We're hiring!
*

Optimizing 3D performance with virglrenderer

Gert Wollny avatar

Gert Wollny
May 17, 2021

Share this post:

Reading time:

Collabora has been investing into Perfetto to enable driver authors and users to get deep insights into driver internals and GPU performance which were not previously visible. This post shows how we applied this work and other peformance analysis tools to study a number of workloads on the virtualized VirGL implementation, and used this insight to improve performance by up to 6.2%.

Back in August 2019, I wrote about running games in a virtual machine by using virglrenderer.

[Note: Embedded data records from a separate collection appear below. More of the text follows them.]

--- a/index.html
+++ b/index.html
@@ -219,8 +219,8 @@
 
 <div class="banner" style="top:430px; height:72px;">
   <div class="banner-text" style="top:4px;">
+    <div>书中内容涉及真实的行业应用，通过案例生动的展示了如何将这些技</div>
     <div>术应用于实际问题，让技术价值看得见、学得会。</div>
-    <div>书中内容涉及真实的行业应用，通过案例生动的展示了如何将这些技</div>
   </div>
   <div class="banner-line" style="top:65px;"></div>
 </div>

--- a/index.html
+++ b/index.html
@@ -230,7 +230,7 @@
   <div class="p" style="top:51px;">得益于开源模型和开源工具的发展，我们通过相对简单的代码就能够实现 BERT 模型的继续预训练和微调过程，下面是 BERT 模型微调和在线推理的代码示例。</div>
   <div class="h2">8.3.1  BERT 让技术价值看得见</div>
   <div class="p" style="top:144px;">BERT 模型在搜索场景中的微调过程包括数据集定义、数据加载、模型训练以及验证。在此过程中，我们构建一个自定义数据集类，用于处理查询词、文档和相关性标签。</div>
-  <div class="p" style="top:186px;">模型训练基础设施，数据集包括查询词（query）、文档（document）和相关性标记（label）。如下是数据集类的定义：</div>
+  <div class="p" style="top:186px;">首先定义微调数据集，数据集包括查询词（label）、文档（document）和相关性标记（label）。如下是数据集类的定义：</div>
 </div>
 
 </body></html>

Now, let's look at how the code can be tweaked to squeeze out the last bit of performance.

Perfetto and cleaning up the decoding loop

In a first step to analyze performance related hot-spots in virglrenderer, a tool to trace and analyze the guest-host performance, perfetto, was used to obtain a run-time profile of virglrenderer in conjunction with the OpenGL calls on the host and the guest side. Perfetto was already discussed in another blog post.

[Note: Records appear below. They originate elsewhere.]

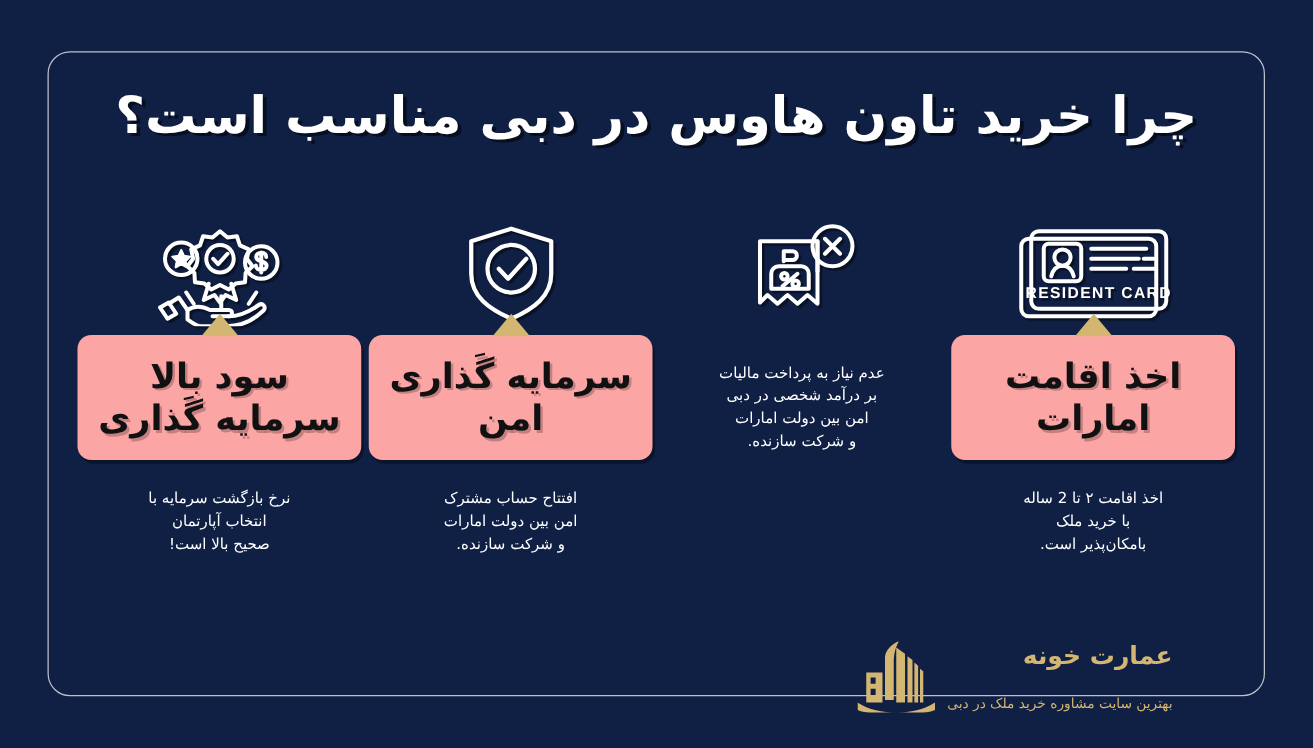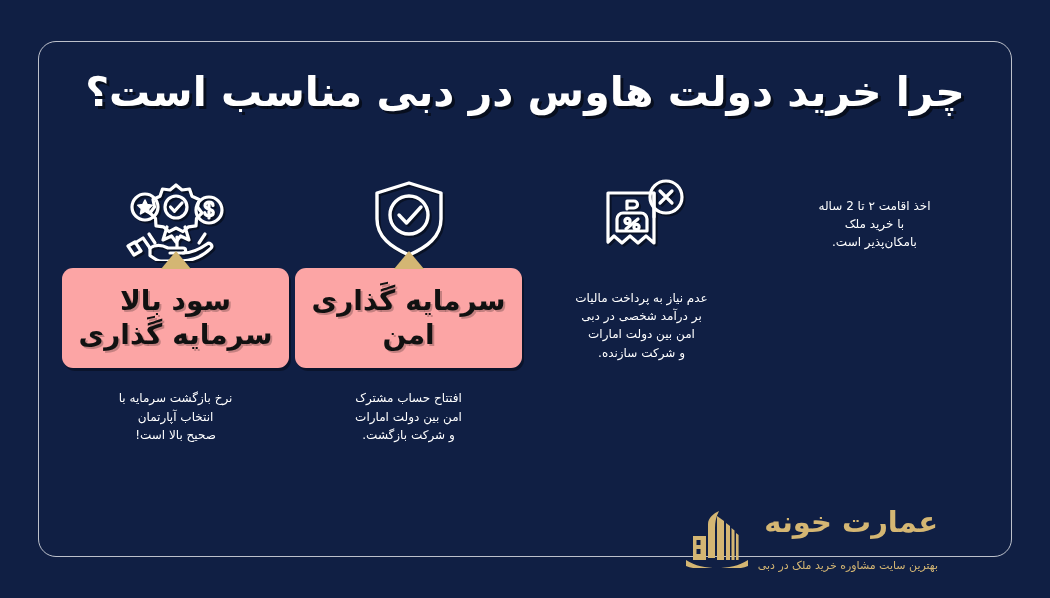--- a/index.html
+++ b/index.html
@@ -154,7 +154,7 @@
 
 <div class="frame"></div>
 
-<div class="title">چرا خرید دولت هاوس در دبی مناسب است؟</div>
+<div class="title">چرا خرید تاون هاوس در دبی مناسب است؟</div>
 
 <div class="columns">
 

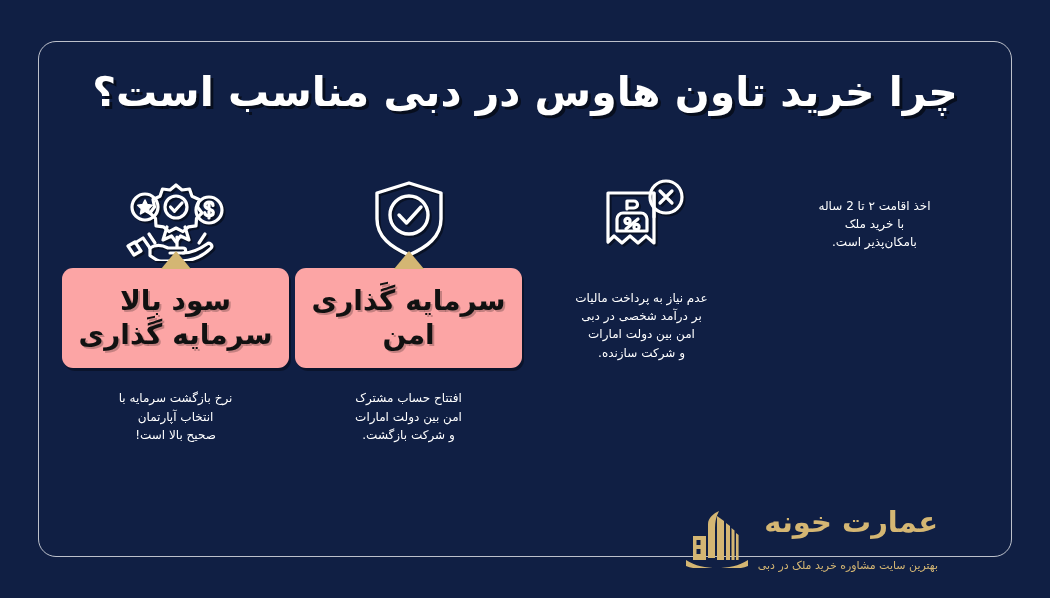--- a/index.html
+++ b/index.html
@@ -159,6 +159,19 @@
 <div class="columns">
 
   <div class="col">
+    <div class="icon-wrap">
+      <svg width="132" height="84" viewBox="0 0 132 84">
+        <g fill="none" stroke="#ffffff" stroke-width="3.2" stroke-linejoin="round" stroke-linecap="round">
+          <rect x="8" y="14" width="108" height="62" rx="6"></rect>
+          <rect x="16" y="8" width="108" height="62" rx="6"></rect>
+          <rect x="26" y="18" width="30" height="30" rx="4"></rect>
+          <circle cx="41" cy="29" r="6.5"></circle>
+          <path d="M32 44c1.5-6 5-8.5 9-8.5s7.5 2.5 9 8.5"></path>
+          <path d="M64 22h44M64 30h38M106 30h8M64 38h28M98 38h16"></path>
+        </g>
+        <text x="70" y="61" fill="#ffffff" font-family="'Liberation Sans',sans-serif" font-size="12.5" font-weight="bold" letter-spacing="1.1" text-anchor="middle">RESIDENT CARD</text>
+      </svg>
+    </div>
     <div class="desc">اخذ اقامت ۲ تا 2 ساله
 با خرید ملک
 بامکان‌پذیر است.</div>

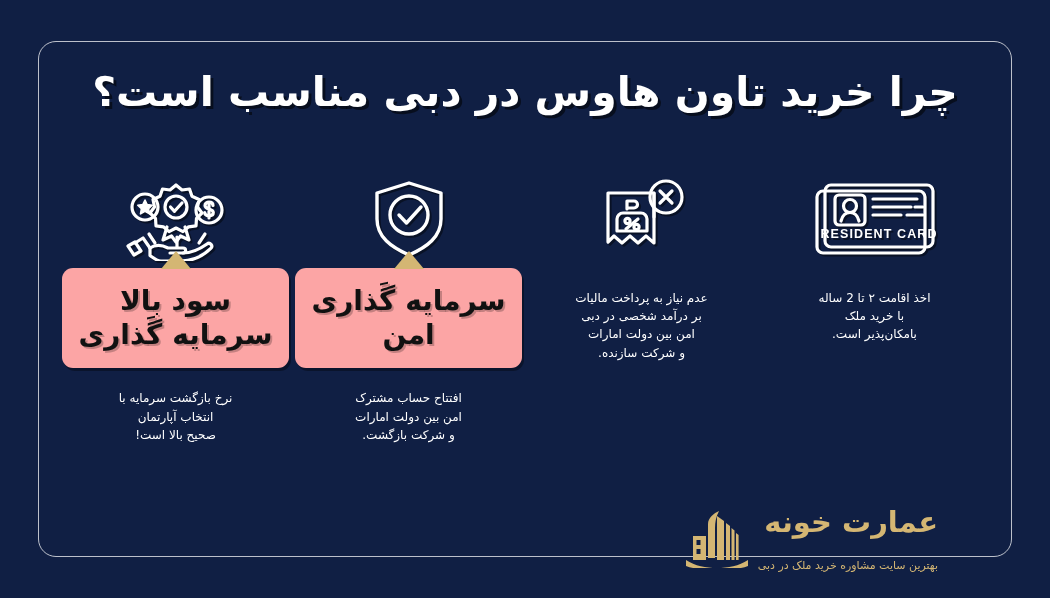--- a/index.html
+++ b/index.html
@@ -171,6 +171,10 @@
         </g>
         <text x="70" y="61" fill="#ffffff" font-family="'Liberation Sans',sans-serif" font-size="12.5" font-weight="bold" letter-spacing="1.1" text-anchor="middle">RESIDENT CARD</text>
       </svg>
+    </div>
+    <div class="banner">
+      <span class="banner-text">اخذ اقامت
+امارات</span>
     </div>
     <div class="desc">اخذ اقامت ۲ تا 2 ساله
 با خرید ملک

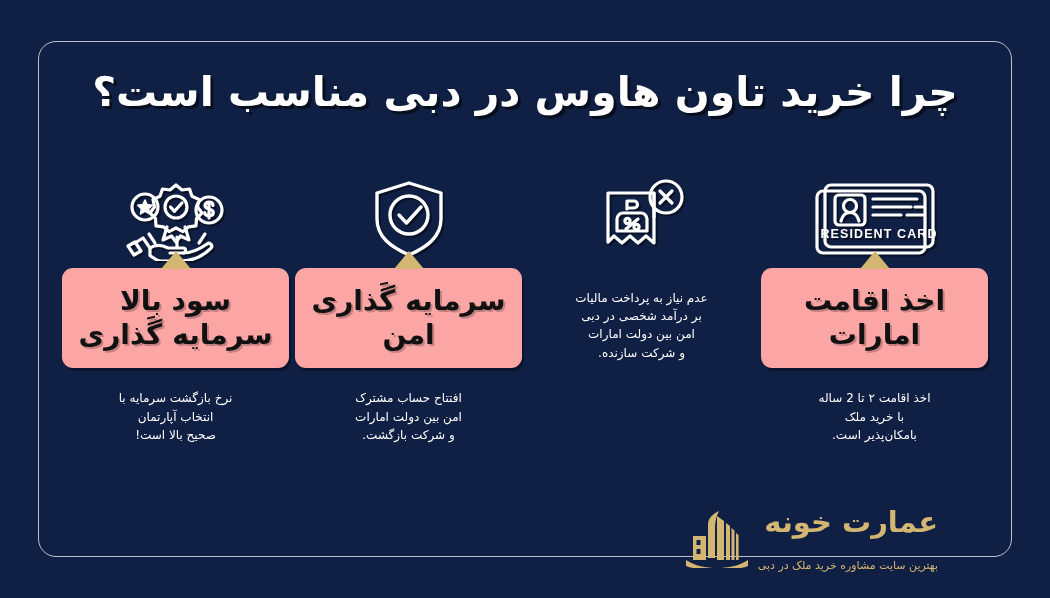--- a/index.html
+++ b/index.html
@@ -219,7 +219,7 @@
     </div>
     <div class="desc">افتتاح حساب مشترک
 امن بین دولت امارات
-و شرکت بازگشت.</div>
+و شرکت سازنده.</div>
   </div>
 
   <div class="col">

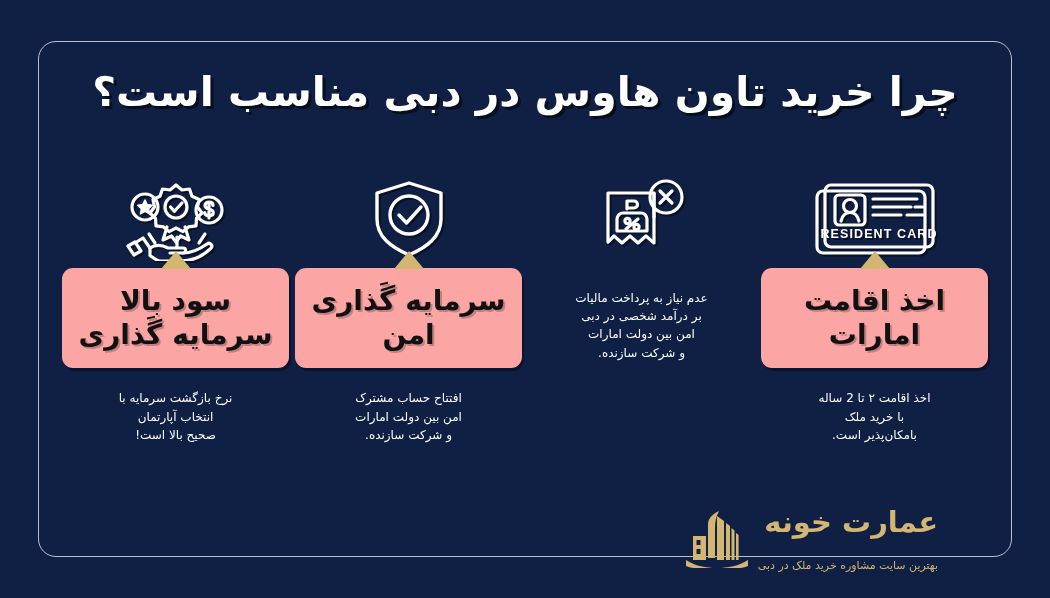--- a/index.html
+++ b/index.html
@@ -135,7 +135,7 @@
   .logo-text { text-align: right; direction: rtl; }
   .logo-name {
     color: #d4b673;
-    font-size: 29px;
+    font-size: 20px;
     font-weight: bold;
     line-height: 1.05;
     letter-spacing: -0.5px;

Here, the virtualization was provided by CrosVM. The whole analysis was done within a docker environment that can be created by using scripts provided with the virglrenderer source code and that is based on running apitrace on trimmed traces.

Figure 1: Screenshot of the perfetto trace visualization focusing on the command decoding loop. Note that many short commands are executed here with the white gaps comprising the loop overhead.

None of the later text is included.